Roger Ebert gave the film two and a half stars out of four, writing: "By movie's end, I'd seen some swell photography and witnessed some thrilling chase scenes, but when it came to understanding the movie, I didn't have a clue." Jeff Millar of the Houston Chronicle wrote: "The narrative is very complex, but what's on the screen is little more than generic, non-narrative-specific, guy-being-chased stuff". Conversely, Edward Guthmann of the San Francisco Chronicle felt the film was one of the summer's best movies, writing: "[Chain Reaction] has better acting, better writing, more spectacular chase sequences and more genuine drama than all of this summer's blockbusters."

Chain Reaction and its cast were nominated for one award, with Keanu Reeves being nominated for the Razzie for Worst Actor, which was won by both Tom Arnold and Pauly Shore.

Chain Reaction grossed just over USD$60.2 million worldwide.

Later Keanu Reeves admitted than he thinks "Chain Reaction" was a “stinker“ and blamed the script changes: “Originally, I was married. I had this kid and I did this research and I didn't know that what I was researching had this effect. And someone got killed and I had these regrets and I'm trying to stop what I'm doing, but they can't let me so they're chasing me.

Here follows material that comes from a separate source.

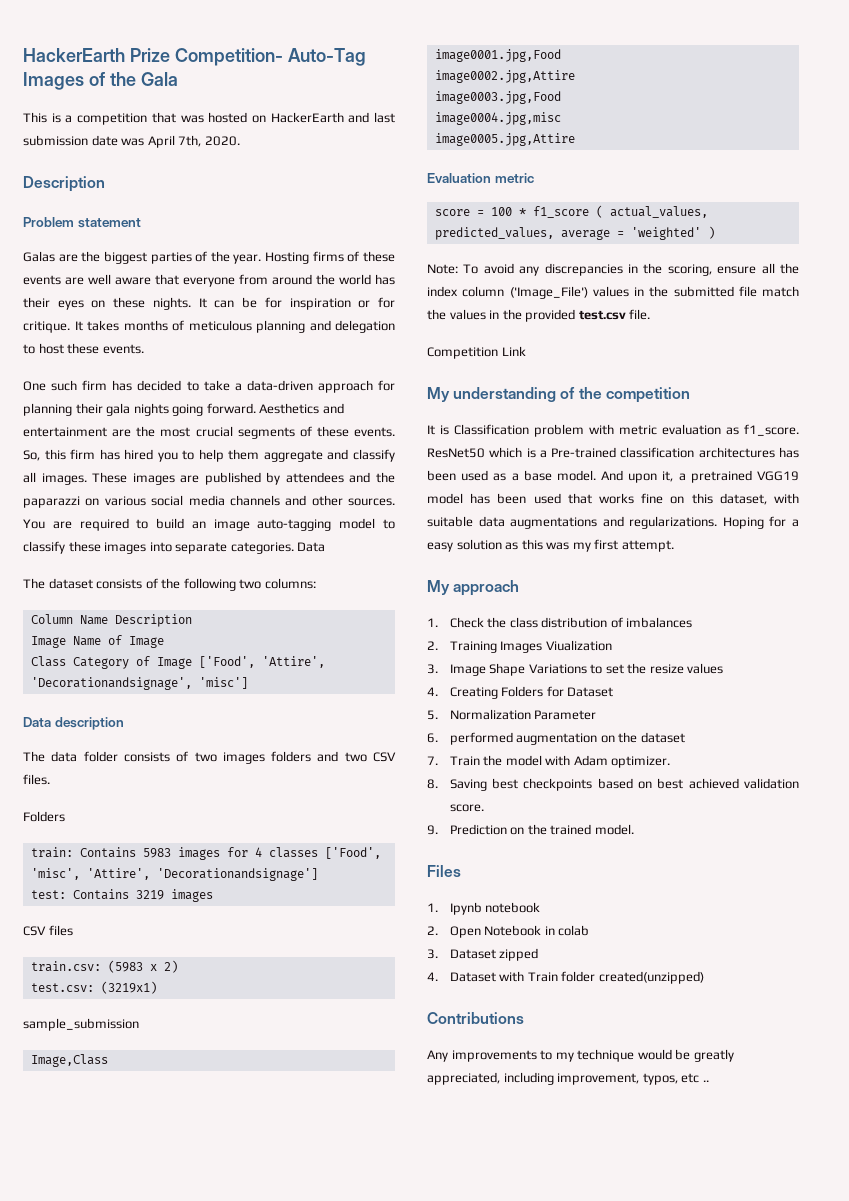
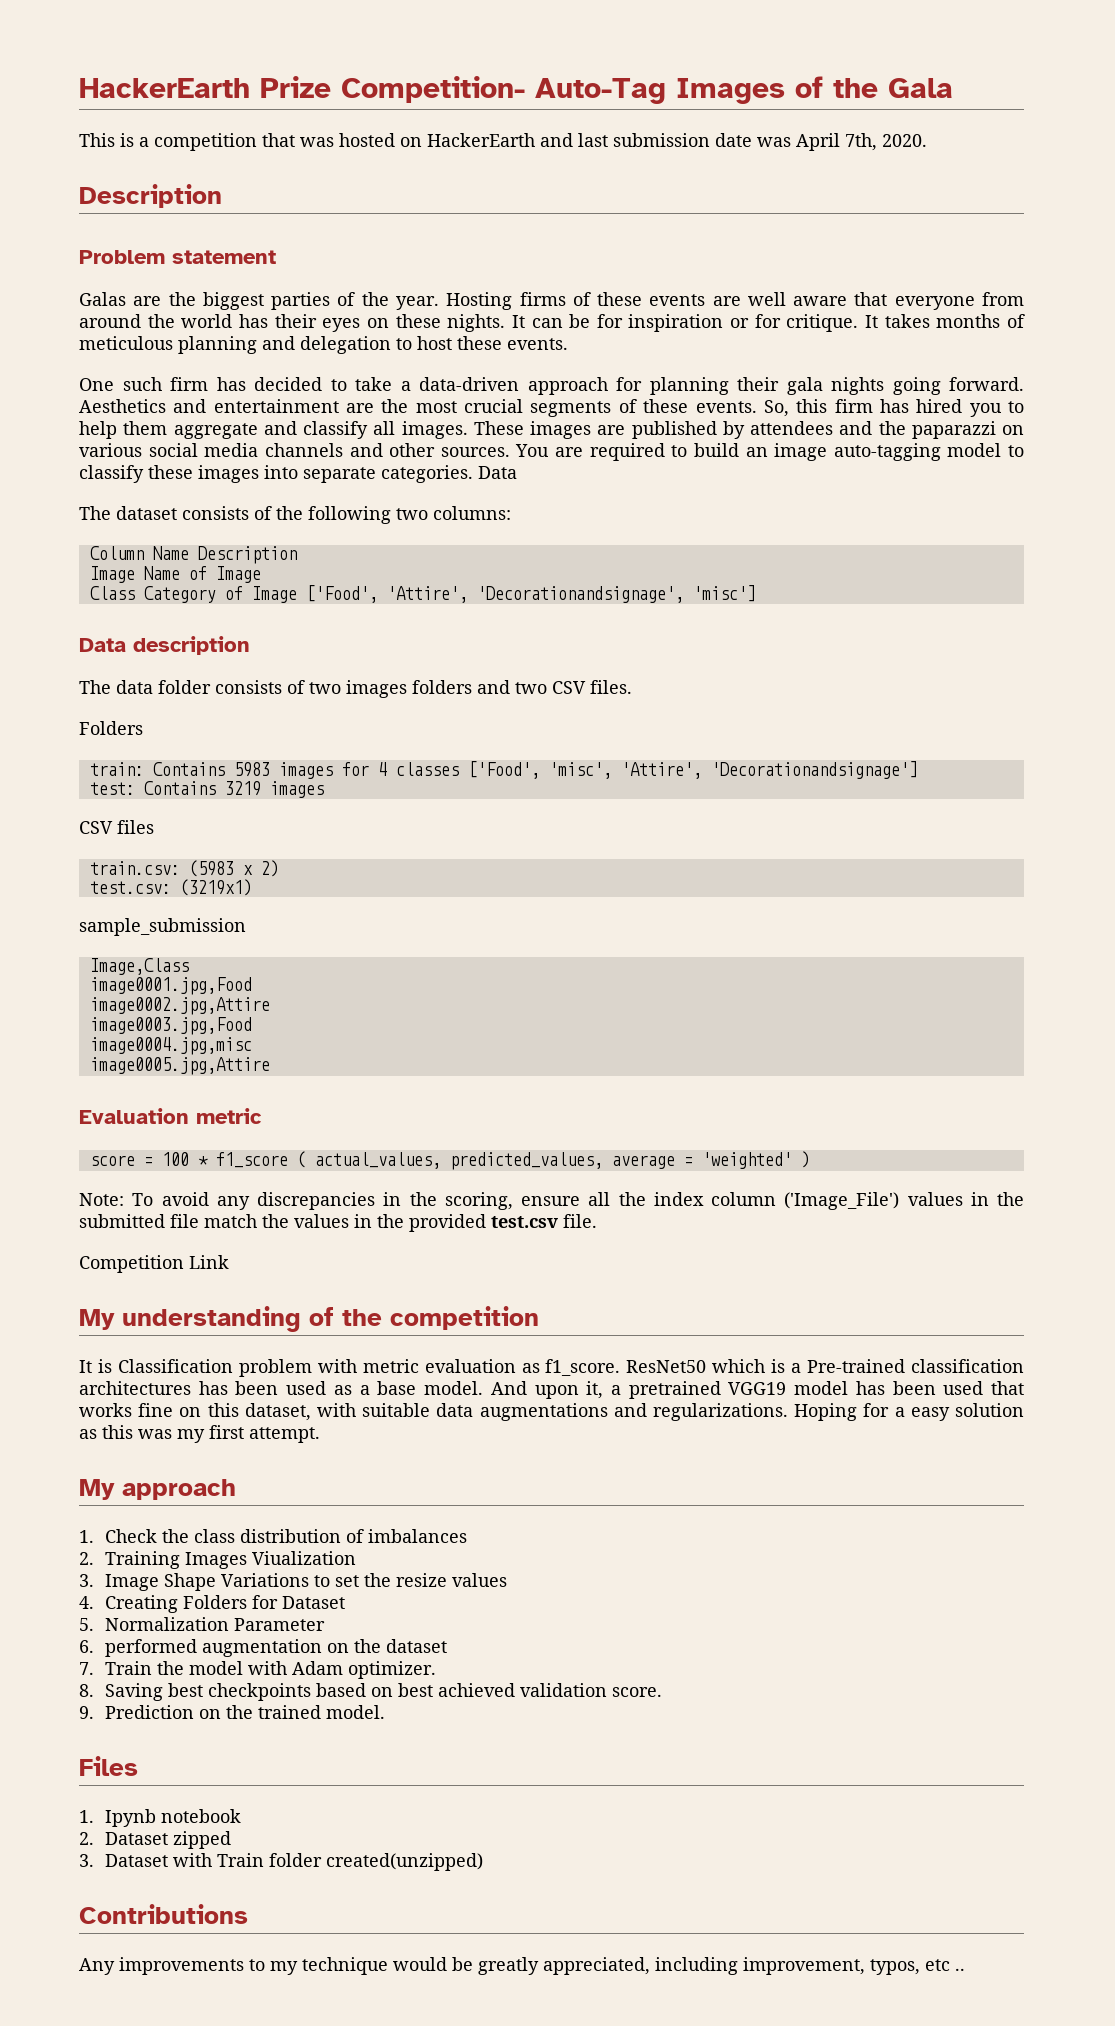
[449,925,590,938] [427,949,438,959] Open Notebook in colab // 3. -> (94, 1838) none
[427,972,438,981] 4. -> [79,1854,94,1867] 3.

And then all of a sudden I turn into this 24-year-old machinist and I turned to Andrew Davis and I said, 'What happened to the movie I said yes to? What happened to that script? Where did that go?' And he said, 'No, I got something better,' and so I just had to go with it.“

Scientific accuracy

In one interpretation of the film's plot, a scientific process supposedly extracts hydrogen from water, then burns the hydrogen to generate power, and leaves only water as a residue, essentially a chemical perpetual motion. The movie never clarifies how the hydrogen is extracted from the water, nor how water is still left over. The character Dr. Shannon makes contradictory statements in the combination of ideas mashed together: one time he says this is accomplished with a laser with millions of degrees, another time he says frequencies of sound and sonoluminescence. In one scene, the movie shows a bubbling container reminiscent of cold fusion electrolytic cells and another references sustained fusion.  A character in the film claims that a glass of water could power Chicago for weeks, but no clear explanation is ever given as to whether this is by simply burning hydrogen released by highly efficient means or through nuclear processes.  The film's title is also misleading, since "chain reaction" is related to nuclear fission, not fusion.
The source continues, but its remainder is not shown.